• Exercise:
Copy out only the span from the line with "display:flex; justify-content:flex-end; align-items:center;" to the end of the data, both ends kept, word for word.

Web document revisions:
-------
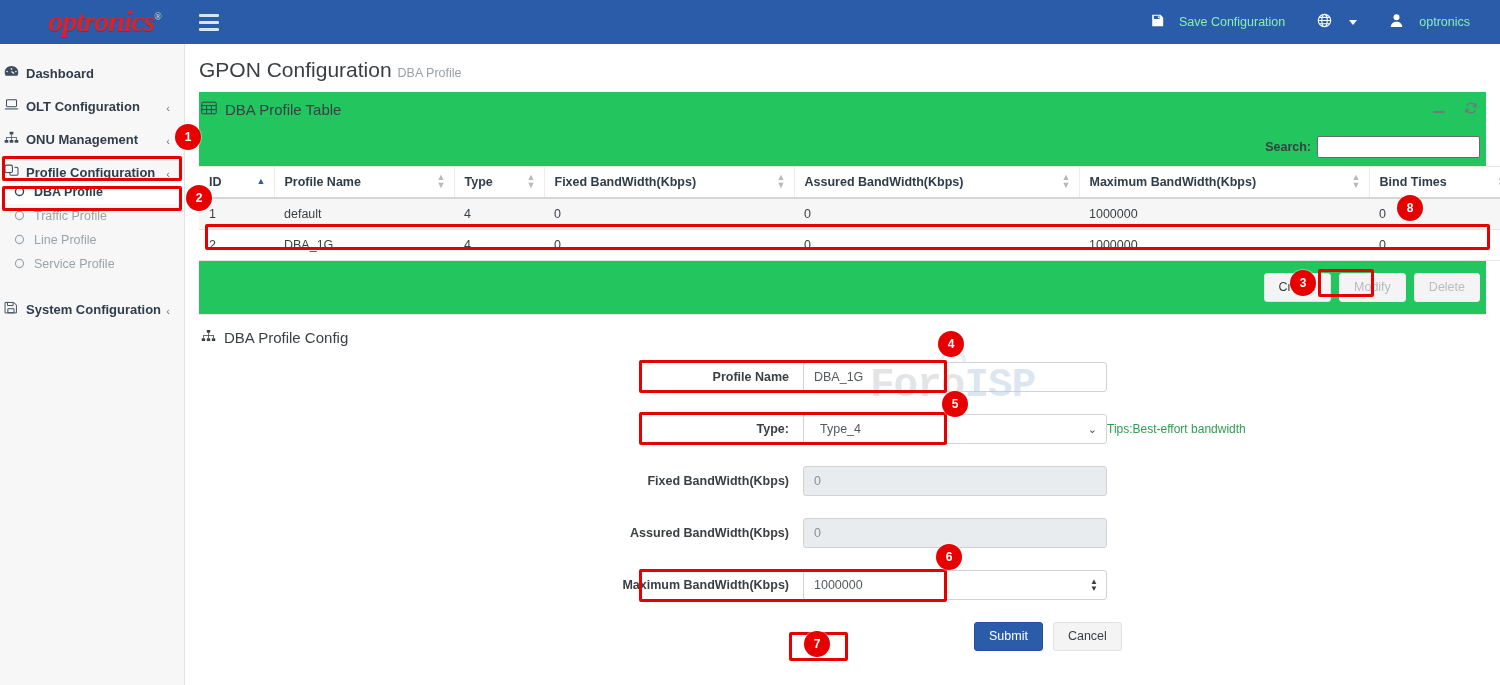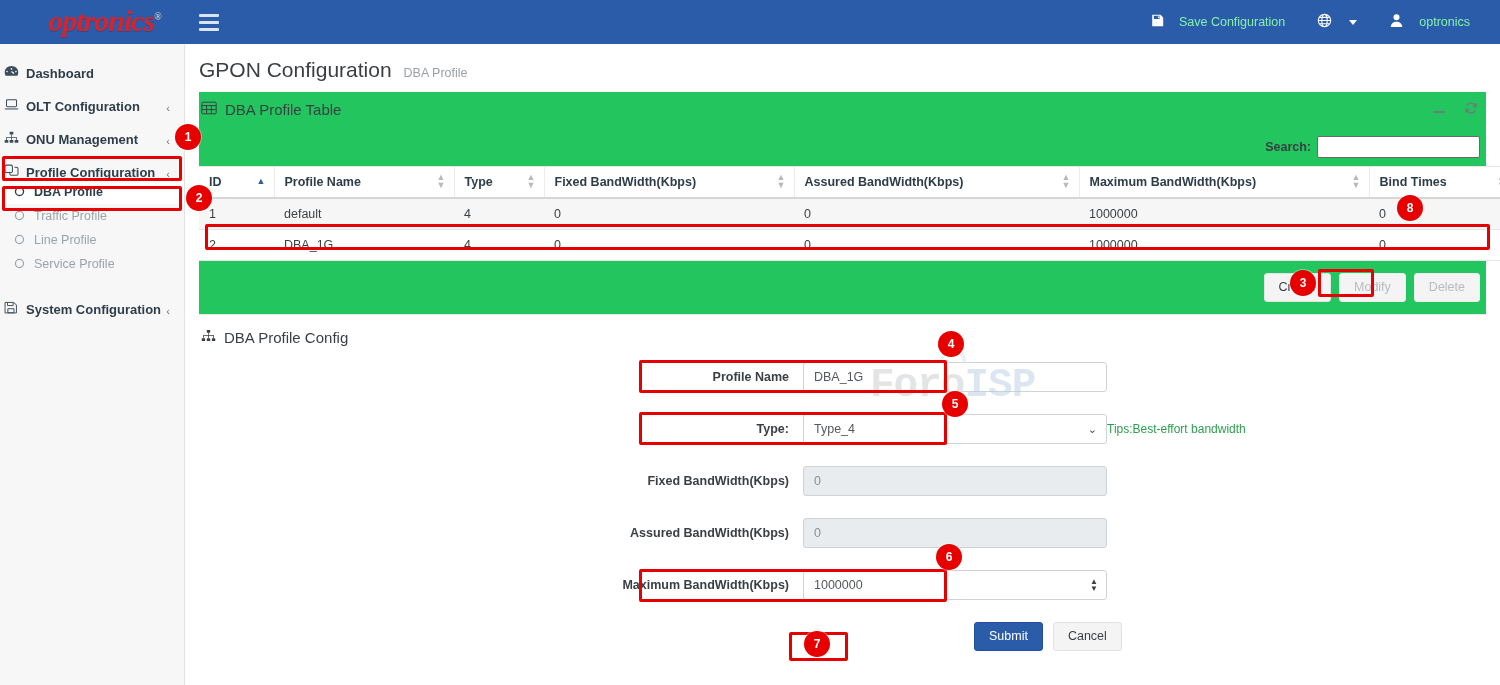--- a/index.html
+++ b/index.html
@@ -76,21 +76,21 @@
   }
   .submenu-item.active { color: #2f3d4a; font-weight: bold; background: #ffffff; }
   .submenu-item.active .sm-ico { color: #2f3d4a; }
 
   
   .content {
     position: absolute; top: 44px; left: 185px;
     width: 1315px; height: 641px; background: #ffffff;
     overflow: hidden;
   }
-  .page-head { padding: 14px 0 10px 14px; display: flex; align-items: baseline; gap: 12px; }
+  .page-head { padding: 14px 0 10px 14px; display: flex; align-items: baseline; gap: 6px; }
   .page-title { font-size: 21px; color: #3a3f44; font-weight: normal; }
   .page-sub { font-size: 12.5px; color: #9aa0a6; }
 
   .card { margin: 0 14px 0 14px; background: #22c55e; }
   .card-head {
     display: flex; align-items: center; height: 34px;
     border-bottom: 0px solid #eee; padding: 0 2px;
   }
   .card-title { font-size: 15px; color: #3a3f44; display: flex; align-items: center; gap: 8px; }
   .card-tools { margin-left: auto; display: flex; align-items: center; gap: 18px; color: #70787f; font-size: 13px; padding-right: 6px; }
@@ -145,21 +145,21 @@
   }
   .form-field { width: 304px; position: relative; }
   .inp {
     width: 304px; height: 30px; border: 1px solid #d0d3d6; border-radius: 3px;
     font-size: 12.5px; padding: 0 10px; color: #55595c; background: #fff;
     font-family: "Liberation Sans", sans-serif; outline: none;
   }
   .inp.disabled { background: #e9ecef; color: #8a8f94; }
   .sel {
     width: 304px; height: 30px; border: 1px solid #d0d3d6; border-radius: 3px;
-    font-size: 12.5px; padding: 0 10px; color: #55595c; background: #fff;
+    font-size: 12.5px; padding: 0 16px; color: #55595c; background: #fff;
     font-family: "Liberation Sans", sans-serif; outline: none;
     -webkit-appearance: none; appearance: none;
   }
   .sel-wrap { position: relative; width: 304px; }
   .sel-arrow {
     position: absolute; right: 10px; top: 50%; transform: translateY(-50%);
     pointer-events: none; font-size: 11px; color: #4a4f54;
   }
   .spin {
     position: absolute; right: 9px; top: 50%; transform: translateY(-50%);

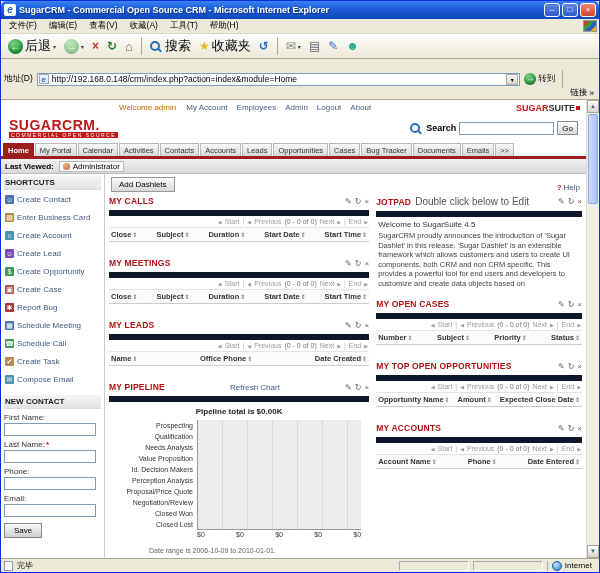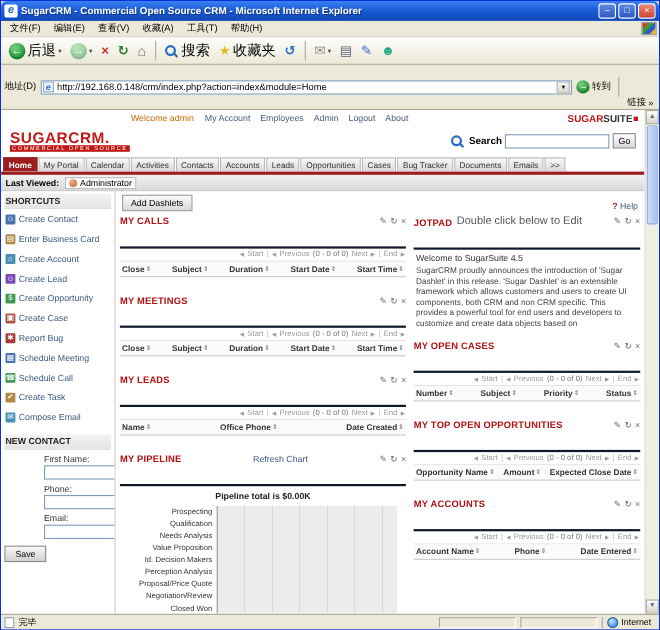--- a/index.html
+++ b/index.html
@@ -87,37 +87,37 @@
   .lv-item { display:flex; align-items:center; gap:3px; background:#fafafa; border:1px solid #bbb; padding:0 3px; height:11px; }
   .lv-icon { width:7px; height:7px; background:radial-gradient(circle at 35% 30%,#f0b080,#c06030); border-radius:50%; }
 
   .s-content { flex:1; display:flex; overflow:hidden; background:#fff; }
   .sidebar { flex:0 0 104px; border-right:1px solid #ccc; padding:2px 3px; overflow:hidden; }
   .sc-title, .nc-title { font-weight:bold; font-size:8px; color:#222; padding:2px 1px; border-bottom:1px solid #ddd; background:linear-gradient(180deg,#f4f4f4,#e4e4e4); }
   .nc-title { margin-top:7px; }
   .sc-item { display:flex; align-items:center; gap:3px; padding:5px 1px 4px; }
   .sc-icon { width:9px; height:9px; font-size:7px; line-height:9px; text-align:center; color:#fff; border-radius:1px; flex:0 0 9px; }
   .sc-label { color:#3E5A7E; font-size:8px; white-space:nowrap; }
-  .nc-field { margin-top:4px;margin-left:36px; }
+  .nc-field { margin-top:4px; }
   .nc-label { font-size:8px; color:#333; }
   .req { color:#cc0000; font-weight:bold; margin-left:1px; }
   .nc-input { width:92px; height:13px; border:1px solid #7F9DB9; font-size:8px; margin-top:1px; }
   .save-btn { margin-top:6px; font-size:8px; height:15px; padding:0 9px; background:linear-gradient(180deg,#f8f8f8,#d0d0d0); border:1px solid #888; }
 
   .main { flex:1; padding:2px 4px; overflow:hidden; }
   .main-head { display:flex; justify-content:space-between; align-items:flex-end; padding:1px 2px 4px; }
   .add-dashlets { font-size:8px; height:15px; padding:0 7px; background:linear-gradient(180deg,#fbfbfb,#d8d8d8); border:1px solid #999; }
   .help { display:flex; align-items:center; gap:2px; font-size:8px; color:#3E5A7E; }
   .help-q { color:#C01818; font-weight:bold; }
   .cols { display:flex; gap:7px; align-items:flex-start; }
   .col-left { flex:0 0 55%; }
   .col-right { flex:1; }
 
   .dashlet { margin-bottom:8px; }
-  .d-head { display:flex; align-items:center; gap:4px; border-bottom:2px solid #0f172a; padding-bottom:18px; }
+  .d-head { display:flex; align-items:center; gap:4px; border-bottom:6px solid #0f172a; padding-bottom:4px; }
   .d-title { color:#B01111; font-weight:bold; font-size:8.5px; letter-spacing:.2px; white-space:nowrap; }
   .d-mid { font-size:8px; color:#3E5A7E; flex:1; text-align:center; }
   .d-hint { font-size:10px; color:#555; flex:1; text-align:left; white-space:nowrap; overflow:hidden; }
   .d-icons { margin-left:auto; display:flex; gap:3px; }
   .d-ic { font-size:8px; color:#667; }
   .d-pag { display:flex; justify-content:flex-end; align-items:center; gap:3px; font-size:7px; color:#9a9a9a; padding:2px 1px; border-bottom:1px solid #e4e4e4; }
   .pag-count { color:#777; }
   .pag-sep { color:#bbb; }
   .pag-arrow { font-size:5px; }
   .d-thead { display:flex; justify-content:space-between; padding:2px 2px; border-bottom:1px solid #ccc; background:#fbfbfb; }
@@ -361,20 +361,24 @@
               </div>
             </div>
           <div class="nc-title">NEW CONTACT</div>
           <div class="nc-fields">
 
               <div class="nc-field">
                 <div class="nc-label"><span>First Name:</span><span class="req"></span></div>
                 <input class="nc-input" style="">
               </div>
 
+              <div class="nc-field">
+                <div class="nc-label"><span>Last Name:</span><span class="req">*</span></div>
+                <input class="nc-input" style="">
+              </div>
 
               <div class="nc-field">
                 <div class="nc-label"><span>Phone:</span><span class="req"></span></div>
                 <input class="nc-input" style="">
               </div>
 
               <div class="nc-field">
                 <div class="nc-label"><span>Email:</span><span class="req"></span></div>
                 <input class="nc-input" style="">
               </div>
-------
• Written answer:
   .d-pag { display:flex; justify-content:flex-end; align-items:center; gap:3px; font-size:7px; color:#9a9a9a; padding:2px 1px; border-bottom:1px solid #e4e4e4; }
   .pag-count { color:#777; }
   .pag-sep { color:#bbb; }
   .pag-arrow { font-size:5px; }
   .d-thead { display:flex; justify-content:space-between; padding:2px 2px; border-bottom:1px solid #ccc; background:#fbfbfb; }
@@ -361,20 +361,24 @@
               </div>
             </div>
           <div class="nc-title">NEW CONTACT</div>
           <div class="nc-fields">
 
               <div class="nc-field">
                 <div class="nc-label"><span>First Name:</span><span class="req"></span></div>
                 <input class="nc-input" style="">
               </div>
 
+              <div class="nc-field">
+                <div class="nc-label"><span>Last Name:</span><span class="req">*</span></div>
+                <input class="nc-input" style="">
+              </div>
 
               <div class="nc-field">
                 <div class="nc-label"><span>Phone:</span><span class="req"></span></div>
                 <input class="nc-input" style="">
               </div>
 
               <div class="nc-field">
                 <div class="nc-label"><span>Email:</span><span class="req"></span></div>
                 <input class="nc-input" style="">
               </div>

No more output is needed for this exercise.